With the 2015 Proxy Season close at hand, Glass, Lewis & Co., LLC (Glass Lewis) and Institutional Shareholder Services Inc. (ISS) recently released their updated Canadian proxy voting guidelines. Changes and clarifications have been made to their guidelines in such areas as advance notice policies and by-laws, shareholder rights plans and majority voting.

Advance Notice Policies and By-Laws

An increasing number of public issuers have adopted advance notice by-laws as a means of preventing stealth proxy contests. We expect this trend to continue.

ISS and Glass Lewis will generally support advance notice policies or by-laws which do not unreasonably restrict the ability of dissident shareholders to nominate directors to the board or have an adverse effect on the nomination process that is outside the stated goals of the advance notice policy or by-law. In 2015, the following features may be viewed negatively by ISS and Glass Lewis:

  1. excessive maximum notice periods (ISS: now any maximum notice period; Glass Lewis: a 70-day limit);
  2. the policy or by-law does not provide for a new notice period when the annual meeting has been postponed or adjourned (Glass Lewis and ISS);
  3. the requirement that more information must be provided about a dissident nominee than is required for management nominees or than is necessary to fulfill the requirements for a dissident proxy circular (ISS); or
  4. the requirement that information provided by the dissident nominee need not be included in the issuer’s shareholder communications, such as the management information circular (ISS).
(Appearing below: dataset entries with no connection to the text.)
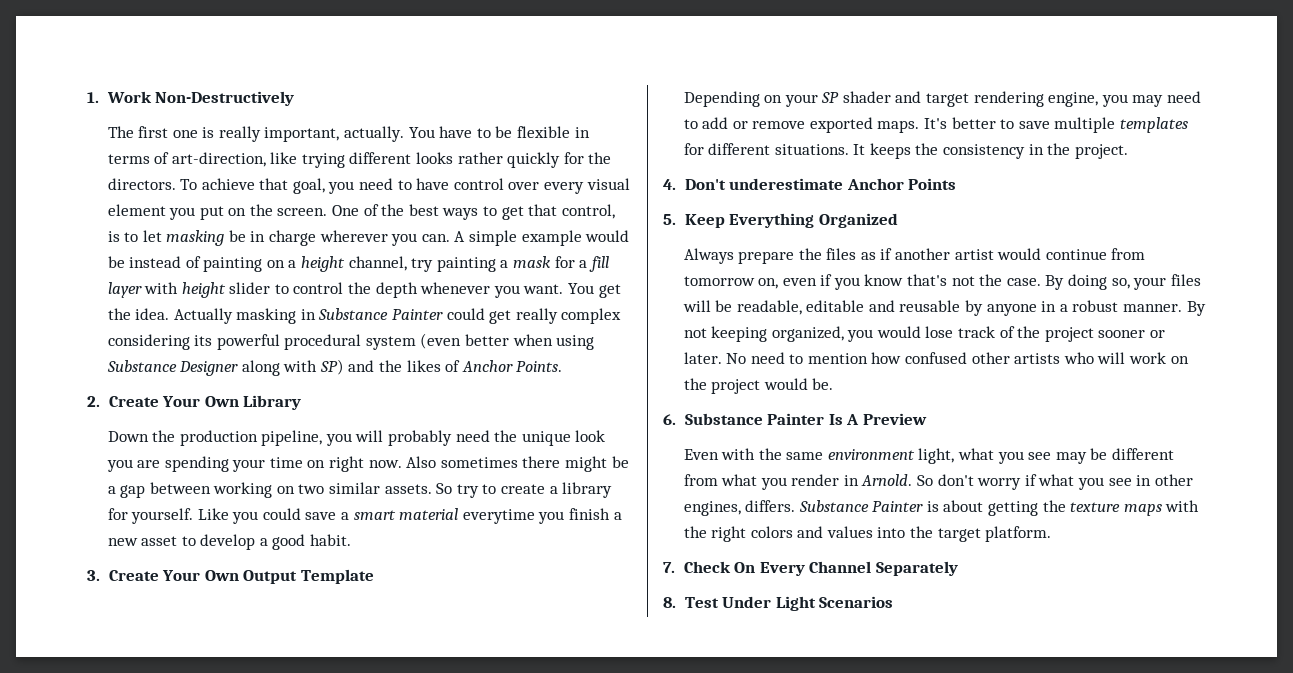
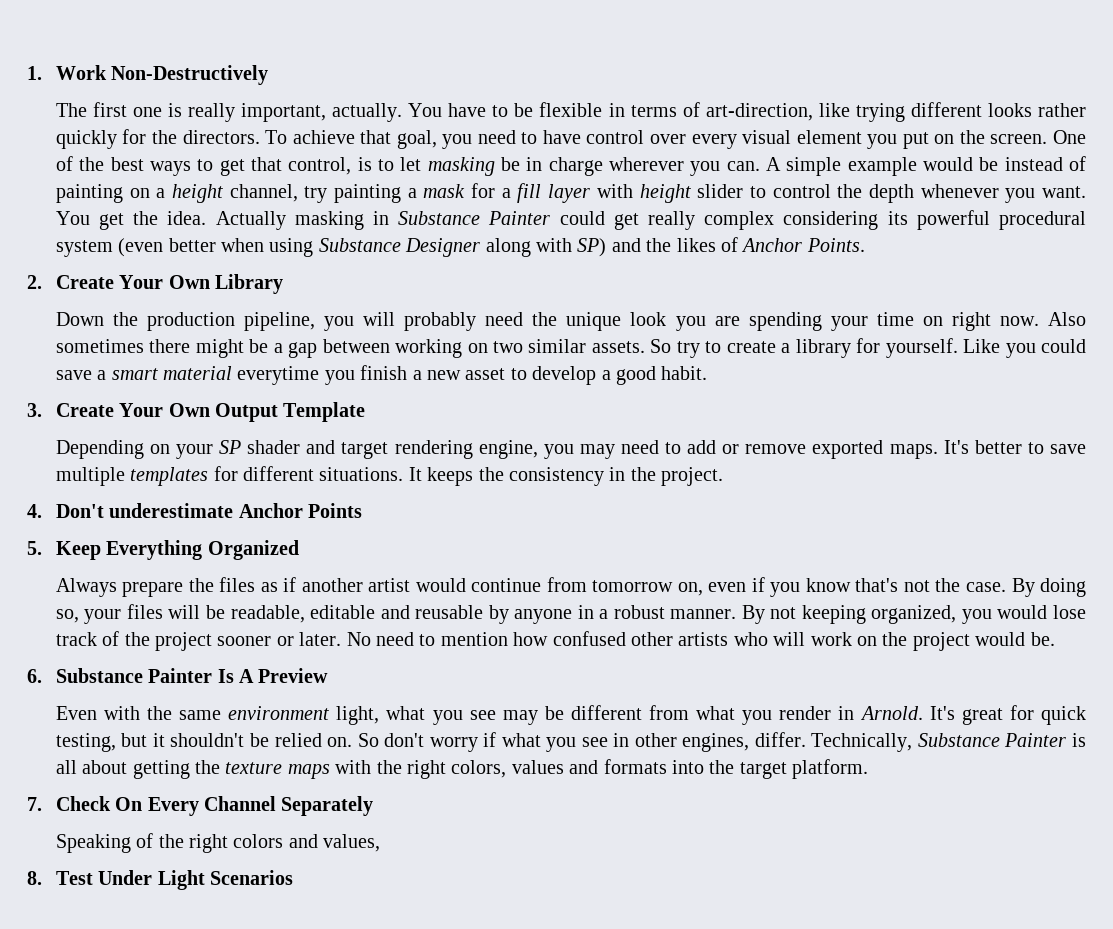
+ It's great for quick testing, but it shouldn't be relied on.
- So don't worry if what you see in other engines, differs. Substance Painter is about getting the texture maps with the right colors and values into the target platform.
+ So don't worry if what you see in other engines, differ. Technically, Substance Painter is all about getting the texture maps with the right colors, values and formats into the target platform.
+ Speaking of the right colors and values,

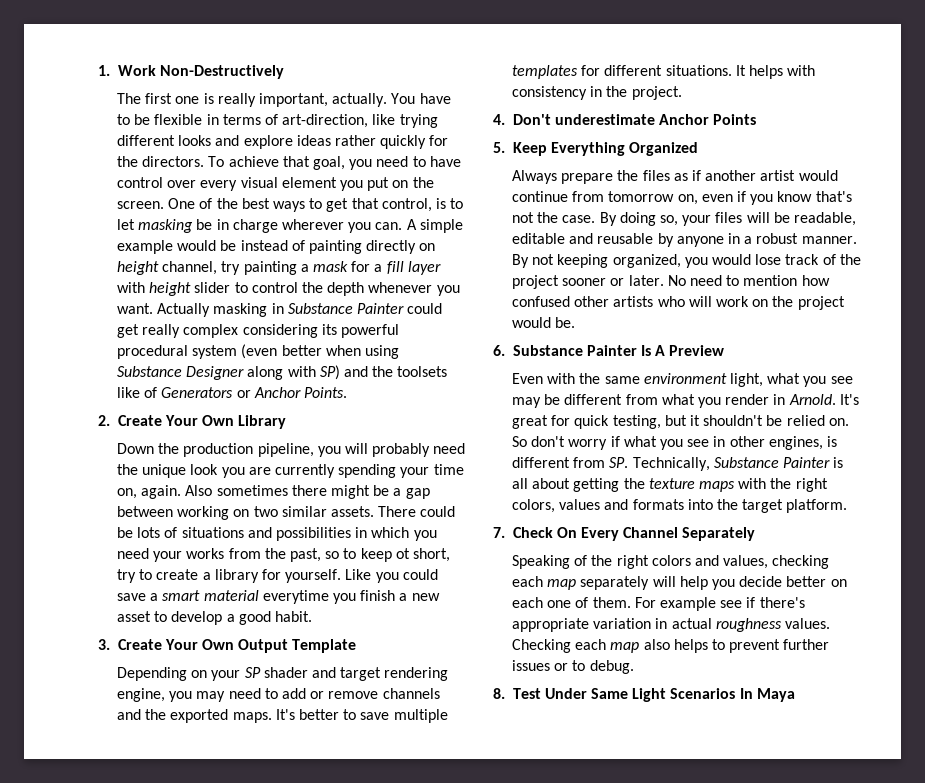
- You have to be flexible in terms of art-direction, like trying different looks rather quickly for the directors.
+ You have to be flexible in terms of art-direction, like trying different looks and explore ideas rather quickly for the directors.
- A simple example would be instead of painting on a height channel, try painting a mask for a fill layer with height slider to control the depth whenever you want.
+ A simple example would be instead of painting directly on height channel, try painting a mask for a fill layer with height slider to control the depth whenever you want.
- You get the idea.
- Actually masking in Substance Painter could get really complex considering its powerful procedural system (even better when using Substance Designer along with SP) and the likes of Anchor Points.
+ Actually masking in Substance Painter could get really complex considering its powerful procedural system (even better when using Substance Designer along with SP) and the toolsets like of Generators or Anchor Points.
- Down the production pipeline, you will probably need the unique look you are spending your time on right now.
+ Down the production pipeline, you will probably need the unique look you are currently spending your time on, again.
- So try to create a library for yourself.
+ There could be lots of situations and possibilities in which you need your works from the past, so to keep ot short, try to create a library for yourself.
- Depending on your SP shader and target rendering engine, you may need to add or remove exported maps.
+ Depending on your SP shader and target rendering engine, you may need to add or remove channels and the exported maps.
- It keeps the consistency in the project.
+ It helps with consistency in the project.
- So don't worry if what you see in other engines, differ. Technically, Substance Painter is all about getting the texture maps with the right colors, values and formats into the target platform.
+ So don't worry if what you see in other engines, is different from SP. Technically, Substance Painter is all about getting the texture maps with the right colors, values and formats into the target platform.
- Speaking of the right colors and values,
+ Speaking of the right colors and values, checking each map separately will help you decide better on each one of them. For example see if there's appropriate variation in actual roughness values. Checking each map also helps to prevent further issues or to debug.
- 8. Test Under Light Scenarios
+ 8. Test Under Same Light Scenarios In Maya

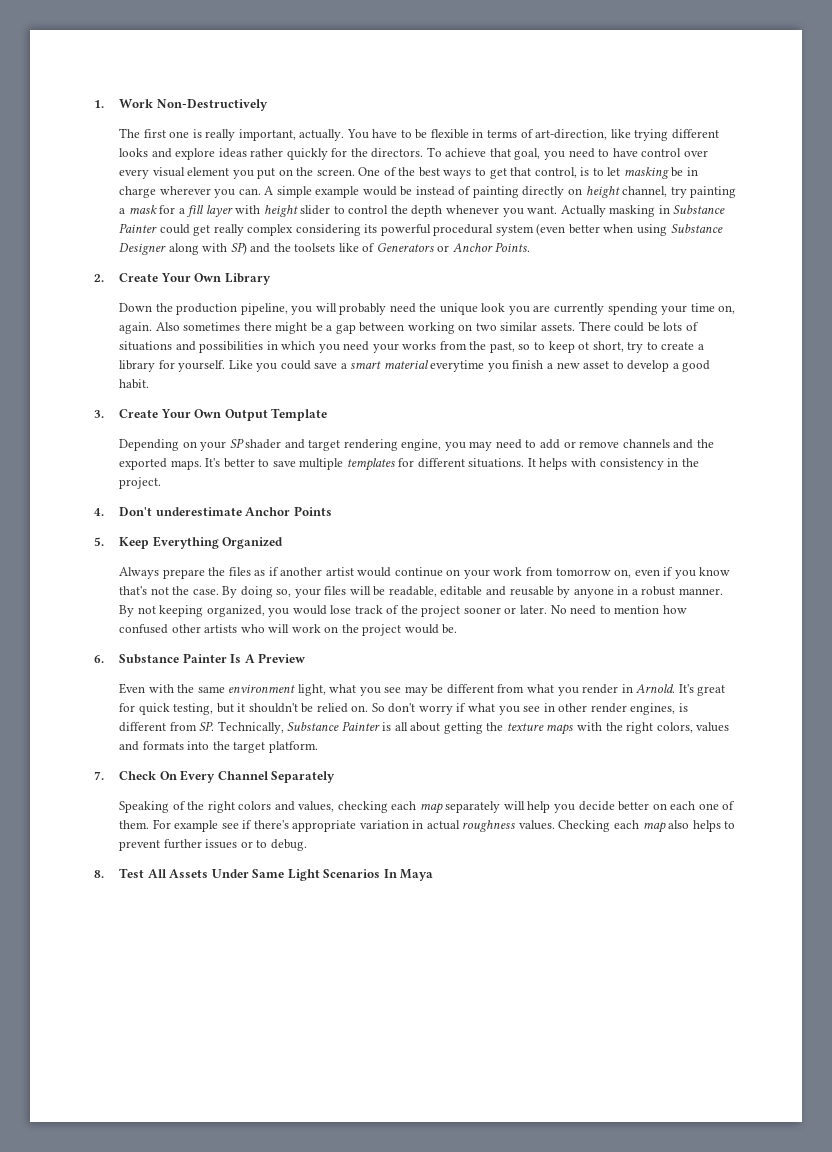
- Always prepare the files as if another artist would continue from tomorrow on, even if you know that's not the case.
+ Always prepare the files as if another artist would continue on your work from tomorrow on, even if you know that's not the case.
- So don't worry if what you see in other engines, is different from SP. Technically, Substance Painter is all about getting the texture maps with the right colors, values and formats into the target platform.
+ So don't worry if what you see in other render engines, is different from SP. Technically, Substance Painter is all about getting the texture maps with the right colors, values and formats into the target platform.
- 8. Test Under Same Light Scenarios In Maya
+ 8. Test All Assets Under Same Light Scenarios In Maya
In addition, ISS will now withhold votes from individual directors, committee members or the entire board where a board of directors has adopted an advance notice policy or by-law which has not been included on the voting agenda at the next shareholder meeting.

Shareholder Rights Plans

The use and regulation of shareholder rights plans in Canada has been the subject of much discussion recently. Glass Lewis has indicated that it will generally support a “limited” poison pill to achieve a specific goal, such as the closing of an important merger if the rights plan has the following elements:

  1. a triggering threshold of not lower than 20%;
  2. the offer is not required to be all-cash;
  3. the offer is not required to stay open for more than 90 business days;
  4. the offeror is permitted to amend the terms of the offer or reduce the offer;
  5. there is no requirement for a fairness opinion;
  6. there is a low or no premium requirement; and
  7. shareholder approval is required for directors to amend material provisions of the plan.

Majority Voting

As of June 30, 2014, uncontrolled TSX-listed issuers must now have majority voting policies for uncontested elections.

For uncontrolled companies listed on the TSX, Glass Lewis will now recommend withholding votes from all members of the company’s governance committee until majority voting has been adopted.

Former CEOs and “Independence”

Under ISS’ previous policy, a former CEO board-member would forever be classified as an “affiliated outside director”, regardless of how many years had passed since the director had stepped down from his or her CEO position. Recent shareholder-friendly changes in the Canadian landscape, such as majority voting and separating the positions of CEO and Chair, have given shareholders greater ability to curb practices that are against their interests.

Due to these changes, ISS has decided that a former CEO will generally be considered “independent” after a five-year cooling-off period has expired from their time as CEO. The former CEO will be classified as an independent director unless certain factors exist, such as being a founder of the company or his or her participation in related party transactions, that could reasonably call into question a director’s independence from management.

Private Placement Issuances

ISS has revised its guidelines regarding private placement issuances, indicating that it will take into account these general factors in determining whether to recommend a particular private placement:

  1. whether other resolutions are bundled with the issuance;
  2. whether the rationale for the private placement issuance is disclosed;
  3. dilution to existing shareholders’ position:

issuance that represents no more than 30 percent of the company’s outstanding shares on a non-diluted basis  is considered  generally acceptable;

  1. discount/premium in issuance price to the unaffected share price before the announcement of the private placement;
  2. market reaction: the market’s response to the proposed private placement since announcement; and
  3. other applicable factors, including conflict of interest, change in control/management, evaluation of other alternatives.[1]

In addition, ISS has clarified that it will now generally vote to approve a private placement if it is likely the issuer will otherwise file for bankruptcy or the auditor or management has stated that the issuer will have going concern issues.

Article and By-Law Amendments

ISS will generally not support an article or by-law amendment that may negatively impact shareholders’ rights or diminish independent and effective board oversight, including an advance notice requirement that includes one or more requirements that could have a negative impact on the interests of shareholders and is outside the disclosed purpose of the requirement. This would suggest that a “voting pill” would not likely be supported by ISS.

Furthermore, ISS will generally not support amendments that grant the board the authority to alter a company’s authorized capital such as “blank cheque” preference shares.